Purple Nonsulfur Bacteria for Greenhouse Gas Mitigation in Rice Systems: Mechanisms and Future Perspectives

Greenhouse gas (GHG) emissions from flooded rice soils, specifically methane (CH₄) and nitrous oxide (N₂O), are major contributors to agricultural global warming potential. While agronomic strategies, such as water and nutrient management, are used to mitigate, they often involve trade-offs among different gases.

This review synthesizes effective GHG mitigation measures, including water management, rice straw management, chemical fertilizer management, rice cultivar selection, improved cultivation practices, and the role of purple nonsulfur bacteria (PNSB) as a multi-functional microbial solution for simultaneously mitigating CH₄ and N₂O emissions in rice systems.

This review synthesizes current knowledge on GHG emissions from flooded rice systems and evaluates the emerging role of purple nonsulfur bacteria (PNSB) as a microbial strategy for mitigation. While conventional approaches such as water and fertilizer management can reduce emissions, their effectiveness is often constrained by agronomic trade-offs and environmental variability. Recent studies suggest that PNSB may contribute to reducing CH₄ and nitrous oxide N₂O emissions through multiple mechanisms, including modulation of carbon substrate availability, stimulation of methanotrophic activity, competition with methanogens, and enhancement of plant nutrient uptake.

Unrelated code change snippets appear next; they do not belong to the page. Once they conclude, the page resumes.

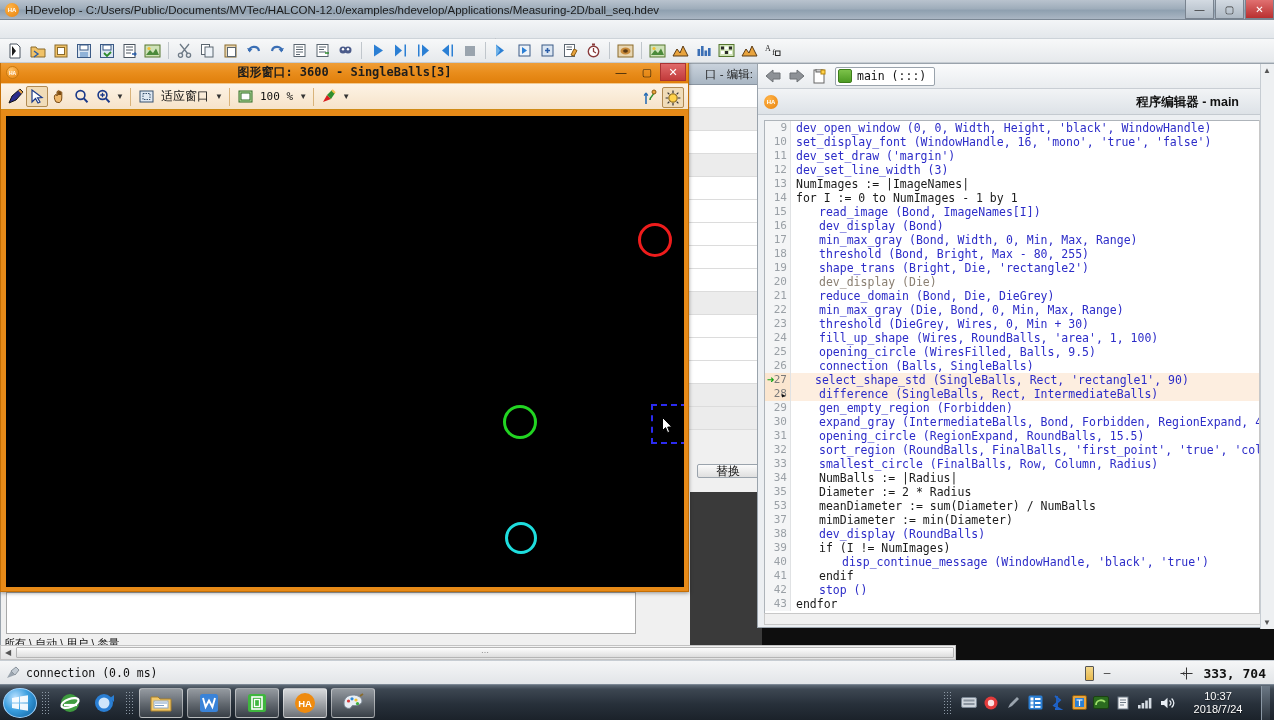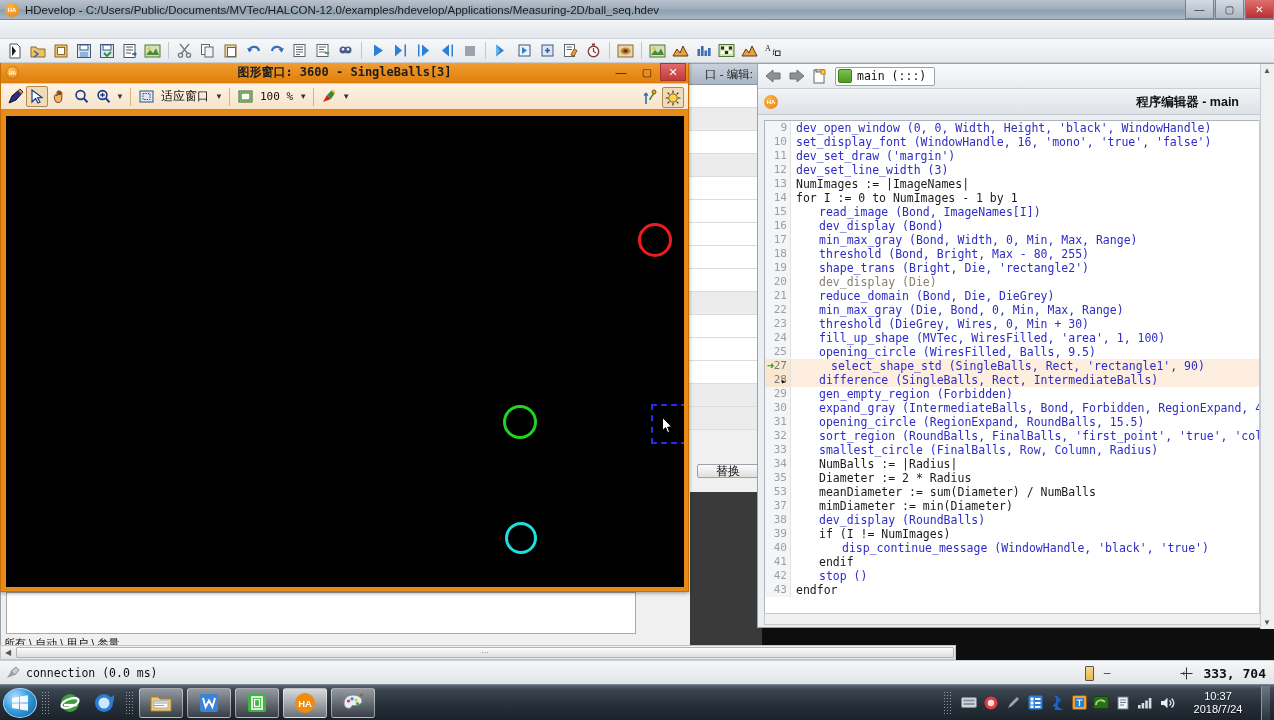--- a/index.html
+++ b/index.html
@@ -422,7 +422,7 @@
         <div class="code-line" style="position: relative;"><span class="ln">21</span><span class="ctext" style="padding-left: 28px;">reduce_domain (Bond, Die, DieGrey)</span></div>
         <div class="code-line" style="position: relative;"><span class="ln">22</span><span class="ctext" style="padding-left: 28px;">min_max_gray (Die, Bond, 0, Min, Max, Range)</span></div>
         <div class="code-line" style="position: relative;"><span class="ln">23</span><span class="ctext" style="padding-left: 28px;">threshold (DieGrey, Wires, 0, Min + 30)</span></div>
-        <div class="code-line" style="position: relative;"><span class="ln">24</span><span class="ctext" style="padding-left: 28px;">fill_up_shape (MVTec, WiresFilled, 'area', 1, 100)</span></div>
+        <div class="code-line" style="position: relative;"><span class="ln">24</span><span class="ctext" style="padding-left: 28px;">fill_up_shape (Wires, RoundBalls, 'area', 1, 100)</span></div>
         <div class="code-line" style="position: relative;"><span class="ln">25</span><span class="ctext" style="padding-left: 28px;">opening_circle (WiresFilled, Balls, 9.5)</span></div>
         <div class="code-line current" style="position: relative;"><span class="arrow-run" style="top: 1px;">➜</span><span class="ln">27</span><span class="ctext" style="padding-left: 40px;">select_shape_std (SingleBalls, Rect, 'rectangle1', 90)</span></div>
         <div class="code-line current" style="position: relative;"><span class="arrow-run" style="color: rgb(17, 17, 17); top: 2px; left: 16px; font-size: 9px;">▸</span><span class="ln">28</span><span class="ctext" style="padding-left: 28px;">difference (SingleBalls, Rect, IntermediateBalls)</span></div>

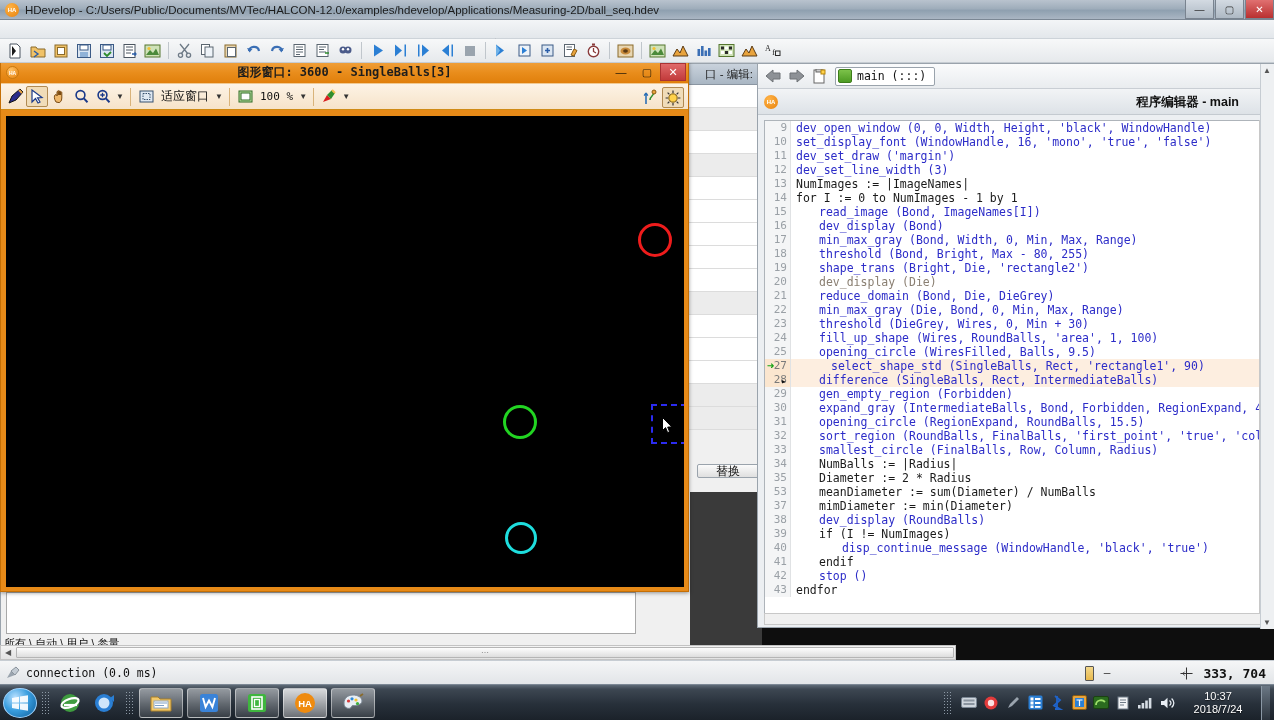--- a/index.html
+++ b/index.html
@@ -424,6 +424,7 @@
         <div class="code-line" style="position: relative;"><span class="ln">23</span><span class="ctext" style="padding-left: 28px;">threshold (DieGrey, Wires, 0, Min + 30)</span></div>
         <div class="code-line" style="position: relative;"><span class="ln">24</span><span class="ctext" style="padding-left: 28px;">fill_up_shape (Wires, RoundBalls, 'area', 1, 100)</span></div>
         <div class="code-line" style="position: relative;"><span class="ln">25</span><span class="ctext" style="padding-left: 28px;">opening_circle (WiresFilled, Balls, 9.5)</span></div>
+        <div class="code-line" style="position: relative;"><span class="ln">26</span><span class="ctext" style="padding-left: 28px;">connection (Balls, SingleBalls)</span></div>
         <div class="code-line current" style="position: relative;"><span class="arrow-run" style="top: 1px;">➜</span><span class="ln">27</span><span class="ctext" style="padding-left: 40px;">select_shape_std (SingleBalls, Rect, 'rectangle1', 90)</span></div>
         <div class="code-line current" style="position: relative;"><span class="arrow-run" style="color: rgb(17, 17, 17); top: 2px; left: 16px; font-size: 9px;">▸</span><span class="ln">28</span><span class="ctext" style="padding-left: 28px;">difference (SingleBalls, Rect, IntermediateBalls)</span></div>
         <div class="code-line" style="position: relative;"><span class="ln">29</span><span class="ctext" style="padding-left: 28px;">gen_empty_region (Forbidden)</span></div>

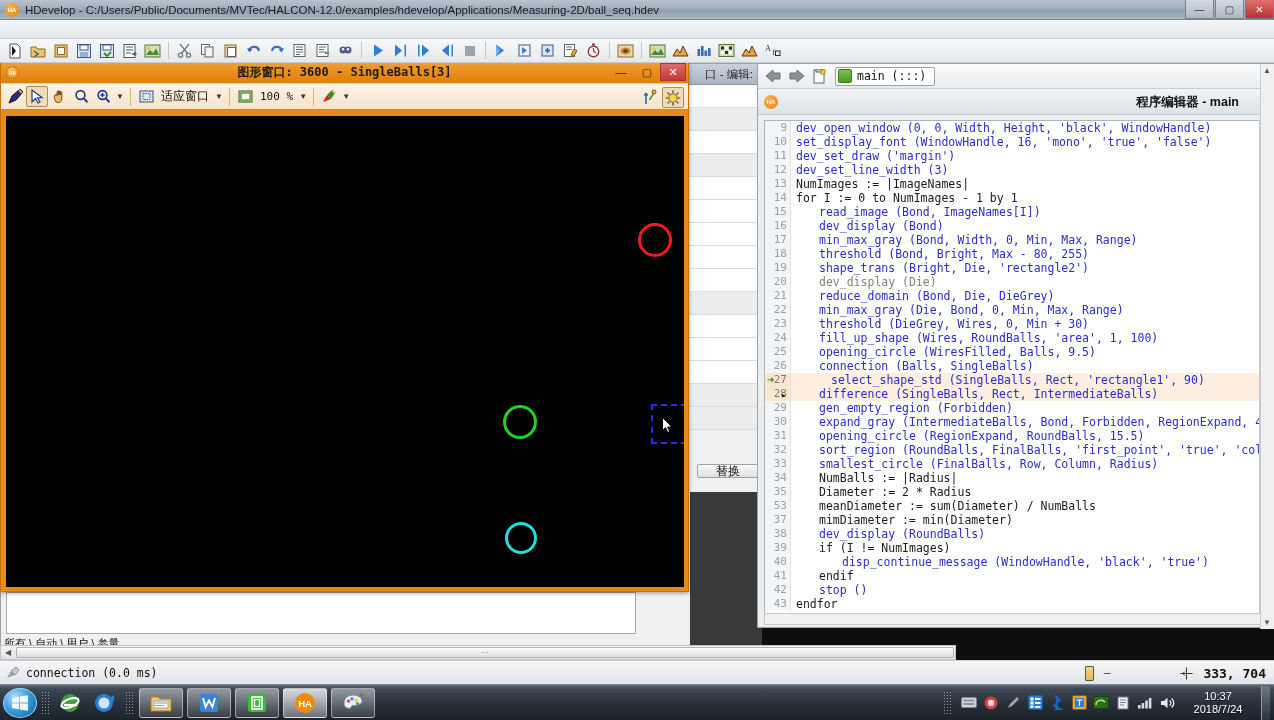--- a/index.html
+++ b/index.html
@@ -425,7 +425,7 @@
         <div class="code-line" style="position: relative;"><span class="ln">24</span><span class="ctext" style="padding-left: 28px;">fill_up_shape (Wires, RoundBalls, 'area', 1, 100)</span></div>
         <div class="code-line" style="position: relative;"><span class="ln">25</span><span class="ctext" style="padding-left: 28px;">opening_circle (WiresFilled, Balls, 9.5)</span></div>
         <div class="code-line" style="position: relative;"><span class="ln">26</span><span class="ctext" style="padding-left: 28px;">connection (Balls, SingleBalls)</span></div>
-        <div class="code-line current" style="position: relative;"><span class="arrow-run" style="top: 1px;">➜</span><span class="ln">27</span><span class="ctext" style="padding-left: 40px;">select_shape_std (SingleBalls, Rect, 'rectangle1', 90)</span></div>
+        <div class="code-line current" style="position: relative;"><span class="arrow-run" style="top: 1px;">➜</span><span class="ln">27</span><span class="ctext" style="padding-left: 24px;">select_shape_std (SingleBalls, Rect, 'rectangle1', 90)</span></div>
         <div class="code-line current" style="position: relative;"><span class="arrow-run" style="color: rgb(17, 17, 17); top: 2px; left: 16px; font-size: 9px;">▸</span><span class="ln">28</span><span class="ctext" style="padding-left: 28px;">difference (SingleBalls, Rect, IntermediateBalls)</span></div>
         <div class="code-line" style="position: relative;"><span class="ln">29</span><span class="ctext" style="padding-left: 28px;">gen_empty_region (Forbidden)</span></div>
         <div class="code-line" style="position: relative;"><span class="ln">30</span><span class="ctext" style="padding-left: 28px;">expand_gray (IntermediateBalls, Bond, Forbidden, RegionExpand, 4,</span></div>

Compared with existing reviews, this study provides a mechanistic synthesis linking microbial metabolism with agronomic outcomes in rice systems. Evidence from laboratory and field studies indicates that PNSB inoculation can reduce CH₄ emissions while improving plant growth. However, results remain inconsistent due to differences in soil type, management practices, and microbial strains. Key knowledge gaps include limited understanding of microbial interactions in situ, scalability of inoculation strategies, and long-term field performance.

Future research should integrate advanced analytical tools, including molecular techniques and data-driven approaches, to better resolve microbial processes and optimize PNSB-based biofertilizers. Overall, PNSB represents a promising but underexplored tool for sustainable rice production and climate change mitigation.